El currículum del israelita Gideon Raff empezaba a estancarse en el thriller de horror de serie b hasta que comenzó a participar en series de televisión de prestigio. ‘Tyrant’ y (sobre todo) ‘Homeland’ colocaron al guionista, productor y director en una posición más visible. Ahora, con ‘Rescate en el Mar Rojo’ recién estrenada, repite en Netflix con una serie creada y dirigida por él mismo que cuenta con un superlativo Sacha Baron Cohen en el papel principal de la notable producción francesa ‘El espía’.
Juego de espías
‘El espía’ está inspirada en la historia real del ex-agente del Mossad Eli Cohen, quien se infiltró en Siria a principios de los sesenta. Cohen se acercó a los ambiciosos líderes militares y sus adinerados amigos y se ganó durante años un nivel de confianza que cambió el panorama acerca de las más importantes iniciativas secretas de Siria contra Israel.

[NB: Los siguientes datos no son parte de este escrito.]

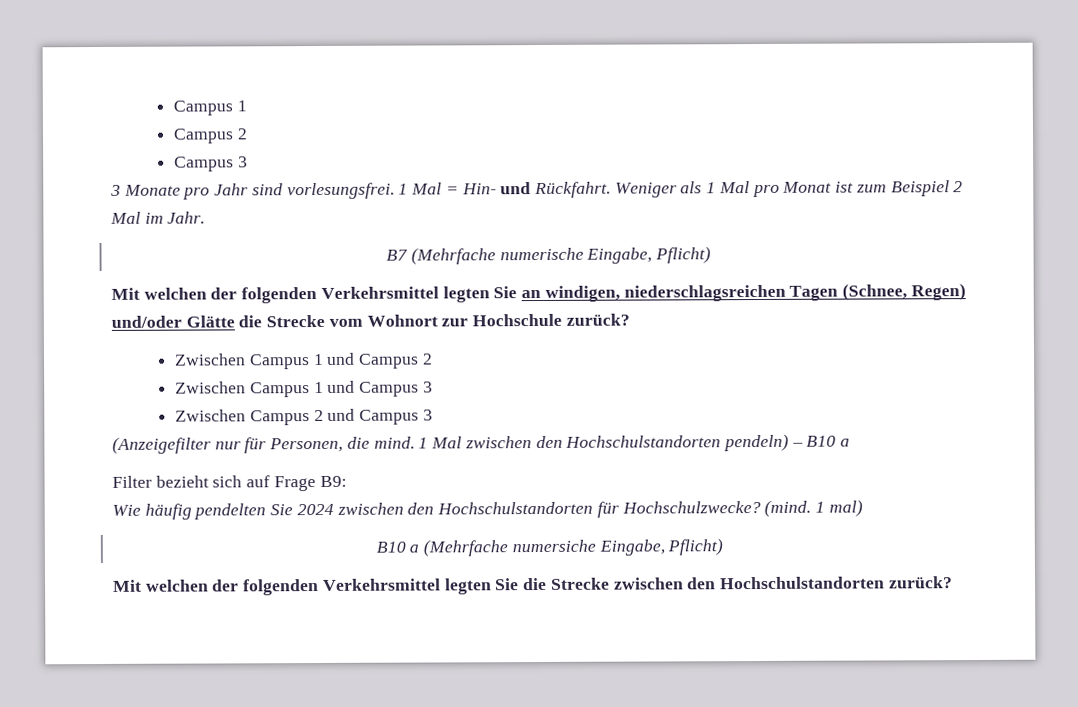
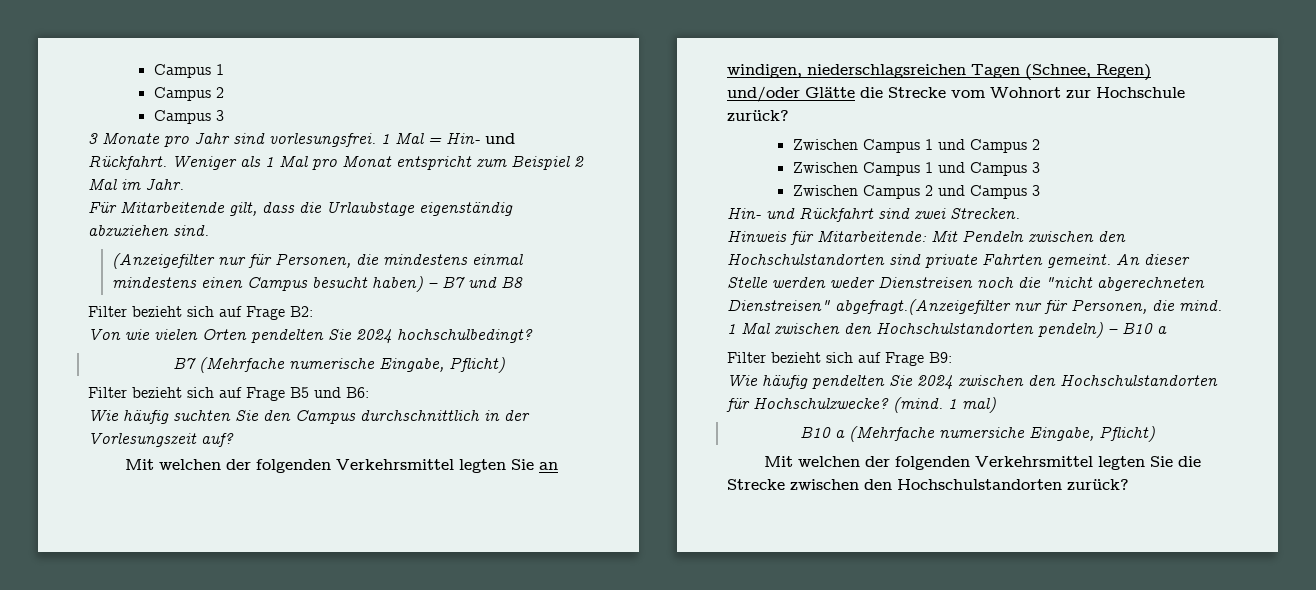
- Weniger als 1 Mal pro Monat ist zum Beispiel 2 Mal im Jahr.
+ Weniger als 1 Mal pro Monat entspricht zum Beispiel 2 Mal im Jahr.
+ Für Mitarbeitende gilt, dass die Urlaubstage eigenständig abzuziehen sind.
+ (Anzeigefilter nur für Personen, die mindestens einmal mindestens einen Campus besucht haben) – B7 und B8
+ Filter bezieht sich auf Frage B2:
+ Von wie vielen Orten pendelten Sie 2024 hochschulbedingt?
+ Filter bezieht sich auf Frage B5 und B6:
+ Wie häufig suchten Sie den Campus durchschnittlich in der Vorlesungszeit auf?
- (Anzeigefilter nur für Personen, die mind.
+ Hin- und Rückfahrt sind zwei Strecken.
+ Hinweis für Mitarbeitende: Mit Pendeln zwischen den Hochschulstandorten sind private Fahrten gemeint. An dieser Stelle werden weder Dienstreisen noch die "nicht abgerechneten Dienstreisen" abgefragt.(Anzeigefilter nur für Personen, die mind.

No hay más que googlear el nombre de Cohen para saber cómo termina esta historia, pero aún así es loable el esfuerzo de Gideon Raff por mantener la emoción y el suspense en los momentos más climáticos de la miniserie. Porque, no nos engañemos, el espionaje es lo de menos en ‘El espía’. Y por eso triunfa.
Merced a una fabulosa labor fotográfica a cargo de Itai Ne’eman, y a un lujoso diseño de producción, la serie nos traslada a esa era de espionaje adulador, que camelaba y disimulaba sin artificios ni grandes avances tecnológicos. Su aire de bande dessinée con espías también favorece una función a la medida de Sacha Baron Cohen, que confirma (una vez más) su extraordinario talento dramático.
Nuestro hombre en Damasco
En realidad, ‘El espía’ es un potente drama sobre la destructibilidad familiar y sobre cómo los sueños que se cumplen pueden ser más aterradores que esas pesadillas irreales, que uno sabe que nunca pasarán porque el mundo no está lleno de monstruos. O sí, según se mire. Para eso está el personaje de Noah Emmerich, protagonista de unos turbios ciclos vitales con los que cargará toda la vida.
Su equilibrio perfecto entre drama y suspense hace que siempre se nos olvide uno de los dos ingredientes, y por eso sus recordatorios resultan especialmente amargos. La soledad del matrimonio, siempre rodeado de los suyos (familiares u objetivos), a la hora de la cena conmueve, así como la deriva que irán tomando los acontecimientos.
A pesar de patinar por las ganas de ofrecer un innecesario “cameo” totalmente gratuito, completamente innecesario, sus breves tormentas de violencia reconducen la sangre al río para dejar un sabor amargo en el paladar del espectador que, tal vez pensando en los cambios históricos a los que nos tiene acostumbrados Tarantino, esperaba que la guerra no fuera un reguero de dolor.